WHAT YOU HAVE TO DO>
For every line below, output the text exactly and leave out images.

DATA RECORDS>
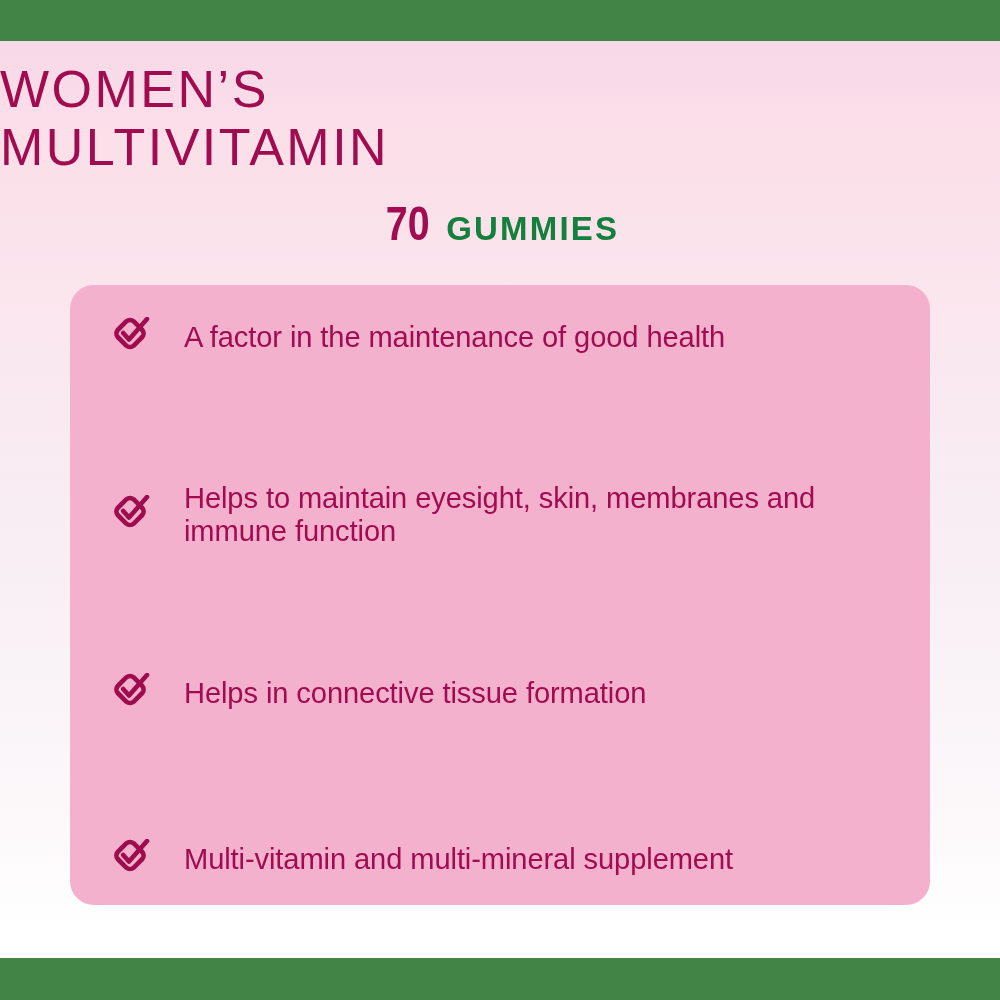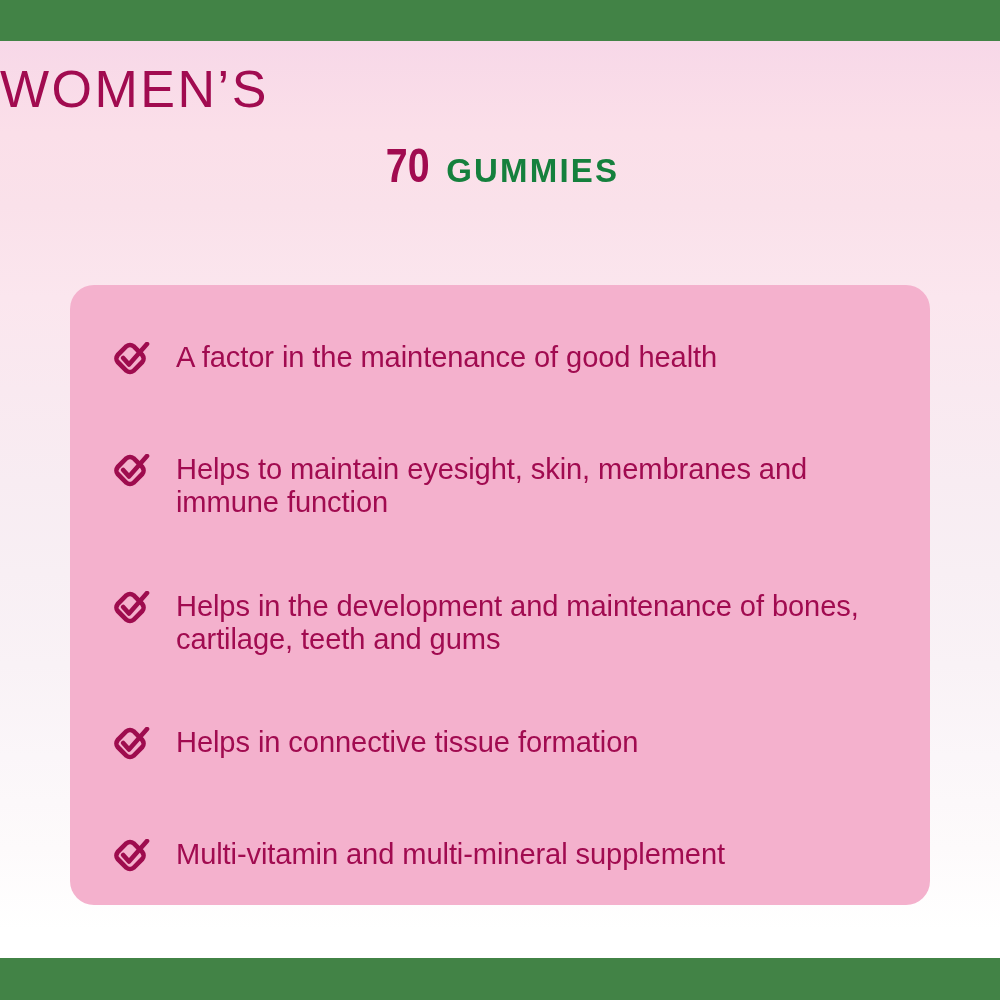"MULTIVITAMIN" div.title-line { html: none -> <div>MULTIVITAMIN</div> }
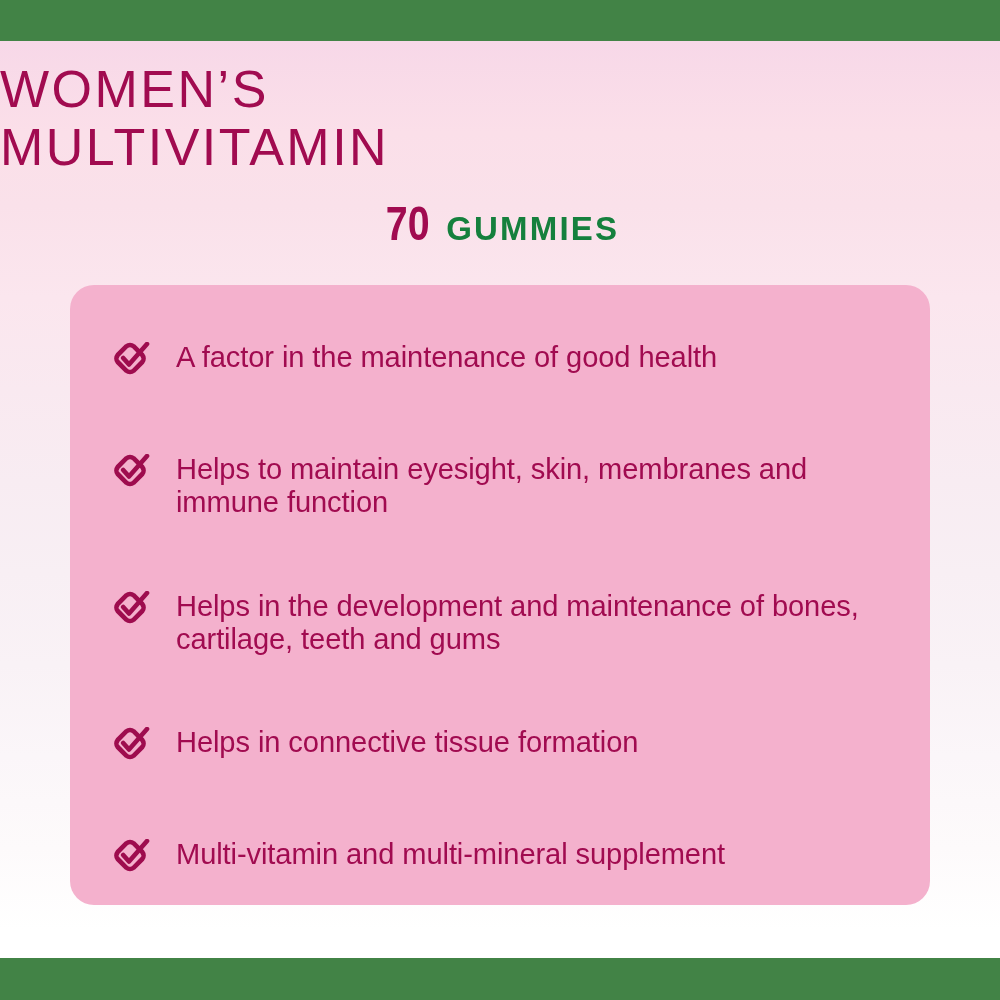"A factor in the maintenance" .benefit { align-items: flex-start -> center; gap: 24px -> 32px; margin-top: 25px -> none }
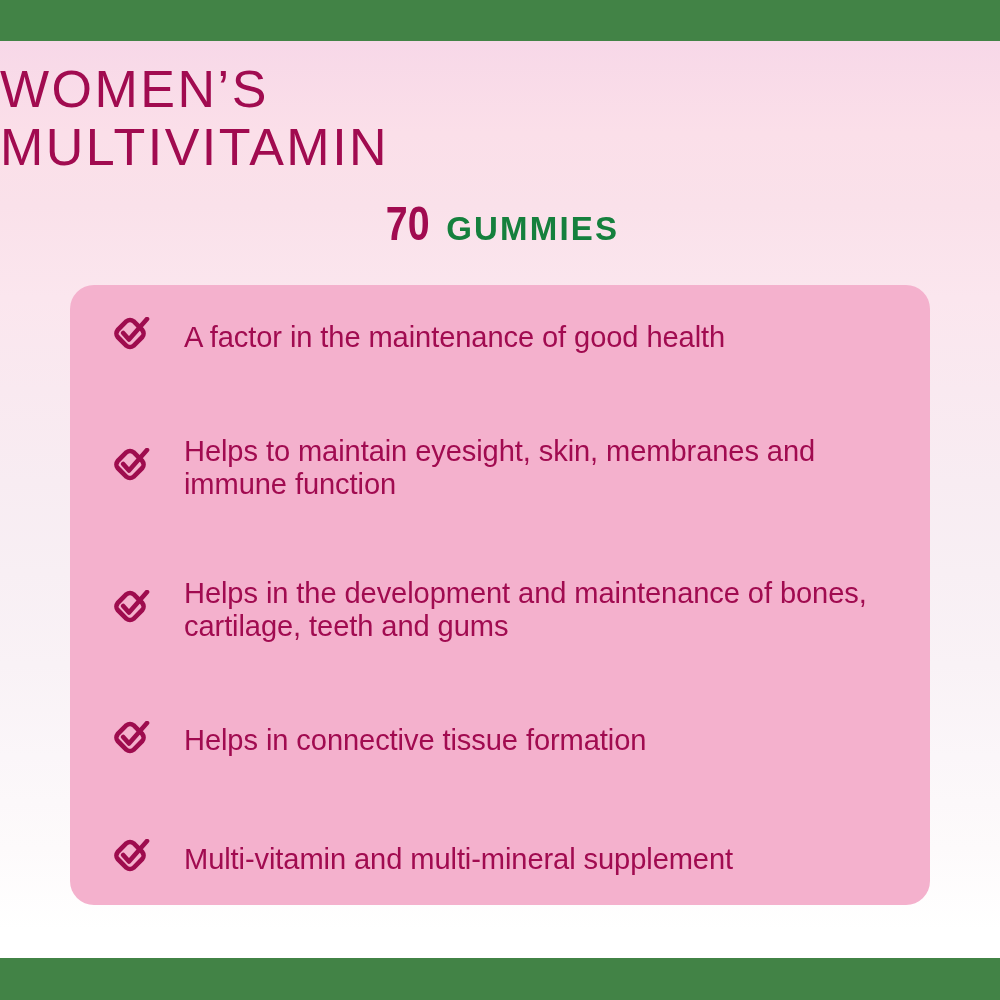"Helps in the development and" div.benefit { html: <div> <span> <svg> <g> <path></path> <path></path> </g> </svg> </span> <span>Helps in the development and maintenance of bones, cartilage, teeth and gums</span> </div> -> none }
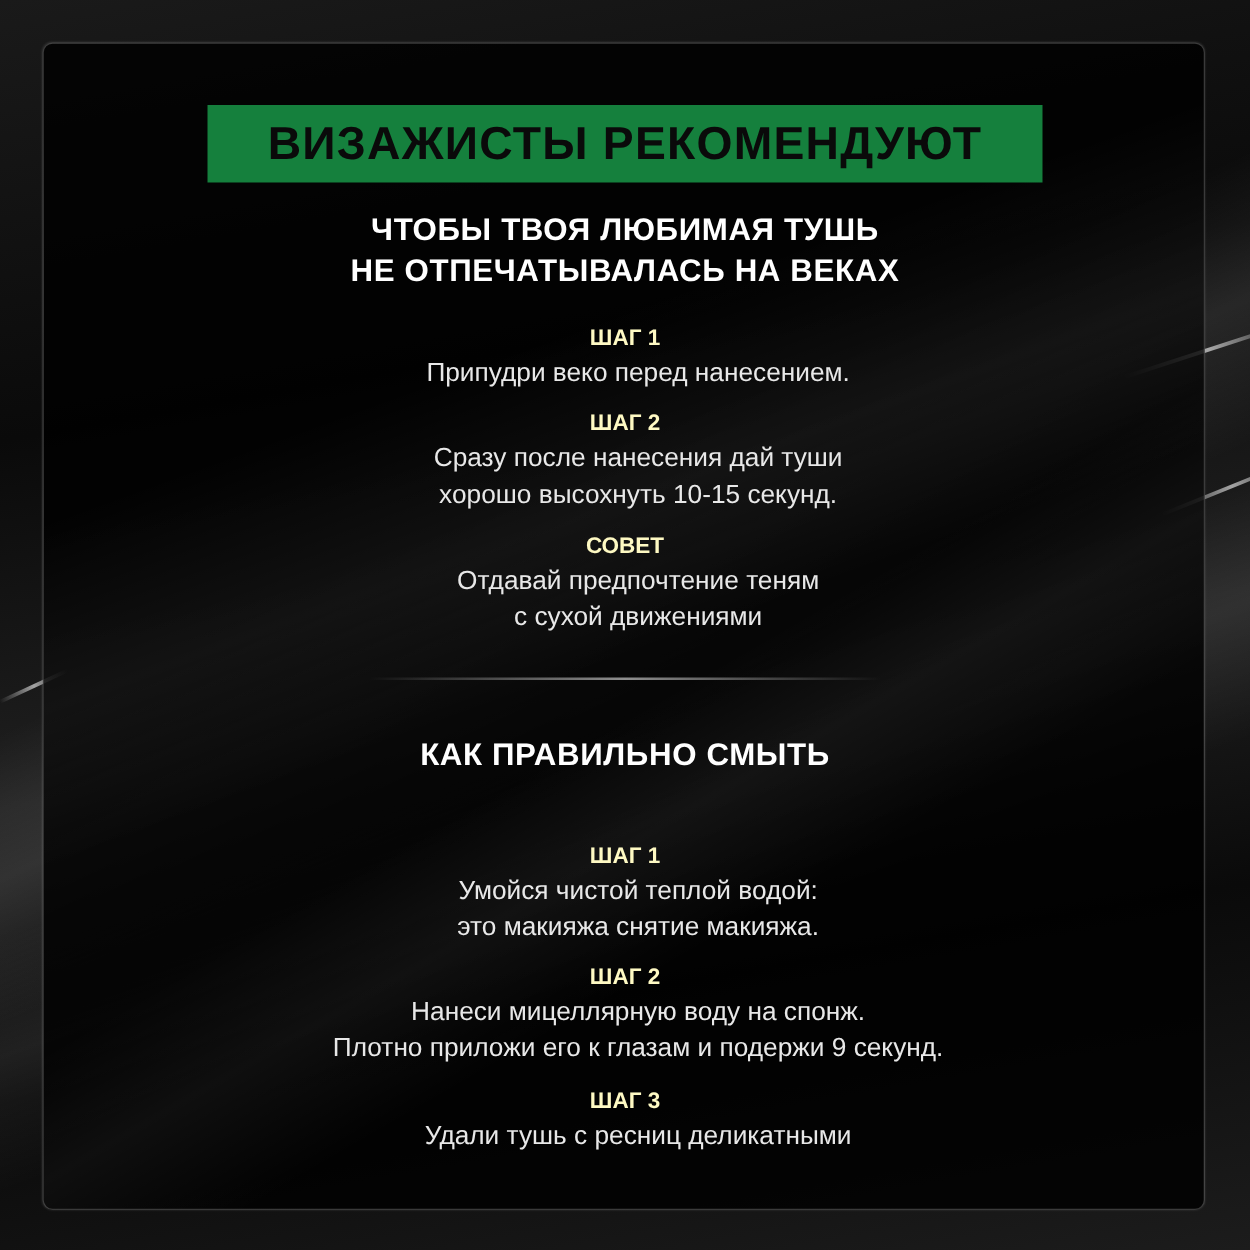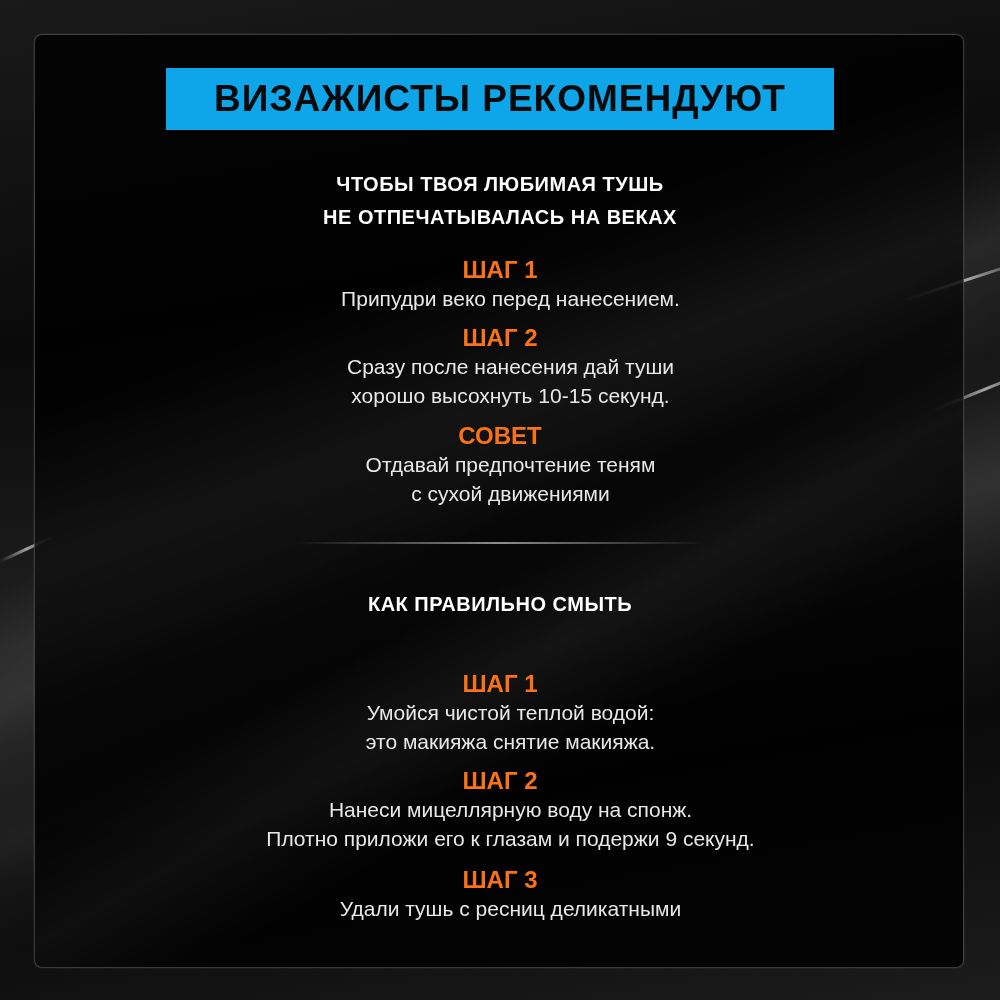"ВИЗАЖИСТЫ РЕКОМЕНДУЮТ" .title-box { background: #0ea5e9 -> #15803d; top: 68px -> 84px }
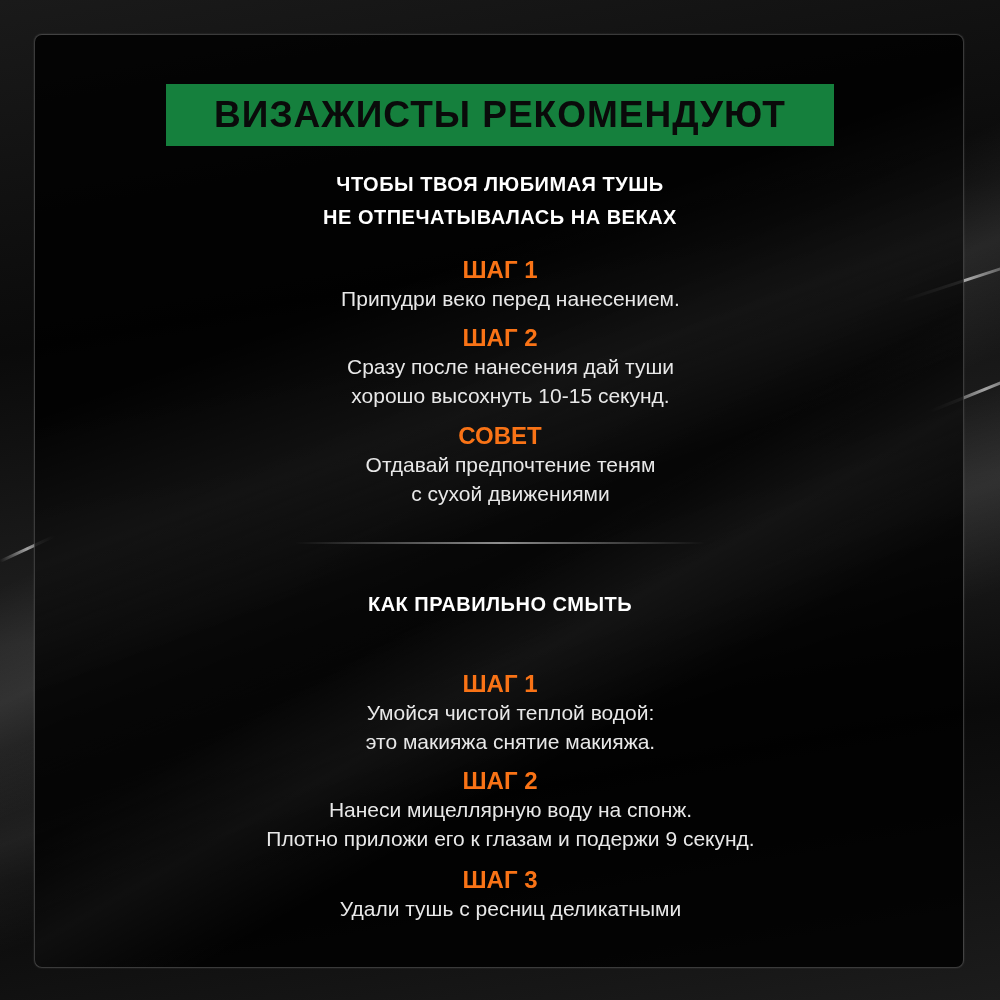"ЧТОБЫ ТВОЯ ЛЮБИМАЯ ТУШЬ" .heading { font-size: 20px -> 25px }
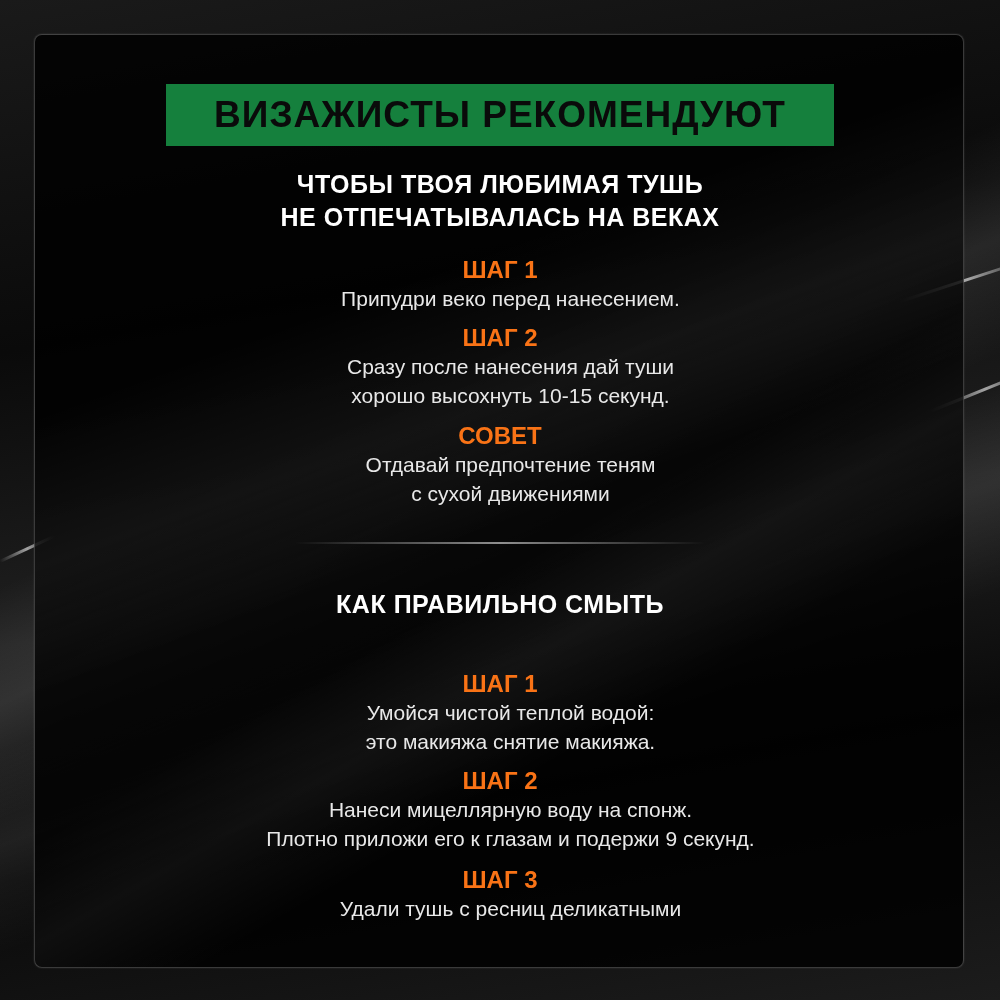"ШАГ 1" .step-title { color: #f97316 -> #fef9c3; font-size: 24px -> 18px }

EXERCISE SOLUTION>
"MULTIVITAMIN" div.title-line { html: none -> <div>MULTIVITAMIN</div> }
"A factor in the maintenance" .benefit { align-items: flex-start -> center; gap: 24px -> 32px; margin-top: 25px -> none }
"Helps in the development and" div.benefit { html: <div> <span> <svg> <g> <path></path> <path></path> </g> </svg> </span> <span>Helps in the development and maintenance of bones, cartilage, teeth and gums</span> </div> -> none }
"ВИЗАЖИСТЫ РЕКОМЕНДУЮТ" .title-box { background: #0ea5e9 -> #15803d; top: 68px -> 84px }
"ЧТОБЫ ТВОЯ ЛЮБИМАЯ ТУШЬ" .heading { font-size: 20px -> 25px }
"ШАГ 1" .step-title { color: #f97316 -> #fef9c3; font-size: 24px -> 18px }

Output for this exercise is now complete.